Участь Аникеева после этого заседания была по сути решена. И никому не было ведомо, что за всеми этими событиями незримо наблюдает, а когда требуется, то и вмешивается, некий влиятельный кукловод.
***
С того памятного разговора Мингажева с исполнителем своей воли минуло три года. Давно уже было возбуждено дело о незаконном использовании государственных земель. Аникеева можно было брать в любой момент. Он метался как загнанный зверь, натворил кучу ошибок и в довершение ко всему не придумал ничего лучшего, чем податься в бега. Сначала отсиживался у одного из своих приятелей в Калужской области, потом двинул в сопредельное государство.

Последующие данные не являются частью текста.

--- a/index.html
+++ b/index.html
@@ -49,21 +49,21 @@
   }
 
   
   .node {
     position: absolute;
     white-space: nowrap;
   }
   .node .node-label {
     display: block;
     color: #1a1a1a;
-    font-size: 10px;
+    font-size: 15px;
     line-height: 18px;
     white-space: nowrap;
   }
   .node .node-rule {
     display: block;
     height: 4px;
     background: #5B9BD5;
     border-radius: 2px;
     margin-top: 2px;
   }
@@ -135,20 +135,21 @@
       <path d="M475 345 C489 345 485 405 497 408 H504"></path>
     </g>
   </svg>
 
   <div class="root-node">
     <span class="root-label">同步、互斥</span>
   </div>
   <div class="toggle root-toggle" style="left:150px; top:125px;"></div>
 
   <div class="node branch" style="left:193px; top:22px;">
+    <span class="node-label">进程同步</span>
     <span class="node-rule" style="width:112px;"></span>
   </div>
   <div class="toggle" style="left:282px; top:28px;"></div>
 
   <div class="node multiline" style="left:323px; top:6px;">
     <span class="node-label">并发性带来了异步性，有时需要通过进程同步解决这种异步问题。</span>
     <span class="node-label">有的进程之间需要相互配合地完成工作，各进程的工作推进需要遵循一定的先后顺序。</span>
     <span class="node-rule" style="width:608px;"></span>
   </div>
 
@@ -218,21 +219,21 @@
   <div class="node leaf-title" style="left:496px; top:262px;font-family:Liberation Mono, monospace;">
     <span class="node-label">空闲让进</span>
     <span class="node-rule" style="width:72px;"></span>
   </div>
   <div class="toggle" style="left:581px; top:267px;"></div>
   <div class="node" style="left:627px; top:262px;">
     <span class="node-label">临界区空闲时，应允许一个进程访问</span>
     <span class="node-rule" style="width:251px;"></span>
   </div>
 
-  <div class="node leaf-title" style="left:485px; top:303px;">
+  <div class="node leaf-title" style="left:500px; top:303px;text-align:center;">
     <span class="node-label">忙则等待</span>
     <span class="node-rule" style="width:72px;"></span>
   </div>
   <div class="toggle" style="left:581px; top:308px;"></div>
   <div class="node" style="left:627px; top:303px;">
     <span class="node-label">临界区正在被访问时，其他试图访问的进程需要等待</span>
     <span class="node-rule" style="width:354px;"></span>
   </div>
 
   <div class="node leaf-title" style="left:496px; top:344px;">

Генерал на все эти ухищрения взирал с насмешкой. «Вели» бизнесмена плотно, ни один шаг не оставался незамеченным, ни одно слово – неуслышанным. К тому же возле дочери Аникеева теперь неотлучно, в буквальном смысле, находился смазливый жигало. Офицер спецслужбы, которая, по народному определению, «глубоко бурила», выполняя задание, влюбил в себя молодую женщину и, делая ее с каждым днем все более зависимой от себя и от наркотиков, не просто получал нужную информацию, но и манипулировал дочерью бизнесмена, как хотел. И только главного результата получить все не удавалось.
– Что по Михееву? – всякий раз, встречаясь с подполковником Прутковым, вопрошал генерал и всякий раз получал односложный стереотипный ответ: – Пусто.

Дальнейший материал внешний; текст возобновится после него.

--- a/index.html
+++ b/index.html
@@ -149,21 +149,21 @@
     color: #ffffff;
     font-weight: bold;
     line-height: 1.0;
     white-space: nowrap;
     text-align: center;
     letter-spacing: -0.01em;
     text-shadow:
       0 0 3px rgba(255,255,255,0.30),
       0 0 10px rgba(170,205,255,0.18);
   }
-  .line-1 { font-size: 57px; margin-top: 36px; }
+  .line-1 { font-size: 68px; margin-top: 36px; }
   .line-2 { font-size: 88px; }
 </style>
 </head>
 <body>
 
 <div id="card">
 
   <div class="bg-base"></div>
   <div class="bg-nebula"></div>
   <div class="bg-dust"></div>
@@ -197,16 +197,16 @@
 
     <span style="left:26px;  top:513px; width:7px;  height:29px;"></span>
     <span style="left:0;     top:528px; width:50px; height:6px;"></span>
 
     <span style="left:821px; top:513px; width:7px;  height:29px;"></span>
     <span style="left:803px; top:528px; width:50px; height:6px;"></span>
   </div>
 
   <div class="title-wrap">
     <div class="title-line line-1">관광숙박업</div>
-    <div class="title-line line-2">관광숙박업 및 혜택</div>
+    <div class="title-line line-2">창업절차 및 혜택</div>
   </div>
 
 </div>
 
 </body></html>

– Но такого попросту быть не может! – взрывался Мингажев. – Значит, плохо ищешь. Может, тебе кто-то мешает?
Прутков лишь отрицательно качал головой. Ему не только никто не мешал, напротив! Такого подполковник за все годы своей многосложной и весьма специфической службы не встречал ни разу. Ему стоило только намекнуть, как мгновенно выполнялись все его распоряжения и даже пожелания. Разумеется, Андрей Михайлович действовал не в одиночку. И вообще, мало кто подозревал о его существовании. Но о каждом шаге своих людей он осведомлен был досконально. Уж чем-чем, а организацией конспиративной работы он теперь владел полностью. И, выслушивая отчеты своих подчиненных, не переставал поражаться, какие немыслимые силы были приведены для выполнения той операции, в которой даже он был всего лишь одним из винтиков. Не самым при этом важным. Подполковник прекрасно осознавал, что привести в действия такие мощные рычаги не по плечу было даже могущественному генерал-полковнику. За ним явно стояли те, о ком говорили шепотом и с оглядкой: сильные мира сего. И не просто сильные, самые сильные, сильнее которых и не бывает.
***
Если Прутков свои выводы делал на основании собственных умозаключений и ни о каких подробностях у шефа не выспрашивал, то Мингажеву-то доподлинно было известно, какой административный ресурс задействовал Патрон. И от того он еще больше бесился, выслушивая от доверенного офицера, что нужного результата до сих пор не получено.
– У Михеева действительно достаточно земли в области. Какие-то участки он приобрел и через фирму Аникеева. Но все на совершенно законных основаниях, – докладывал подполковник Прутков.
– А налоги? – подозрительно спрашивал генерал.
– Уплачены до копеечки. Недавно уволил одного из своих юристов только за то, что тот какой-то налог, не связанный с землей, заплатил с опозданием.
– Такой законопослушный гражданин, что хоть в витрину его выставляй, – с сарказмом произнес генерал.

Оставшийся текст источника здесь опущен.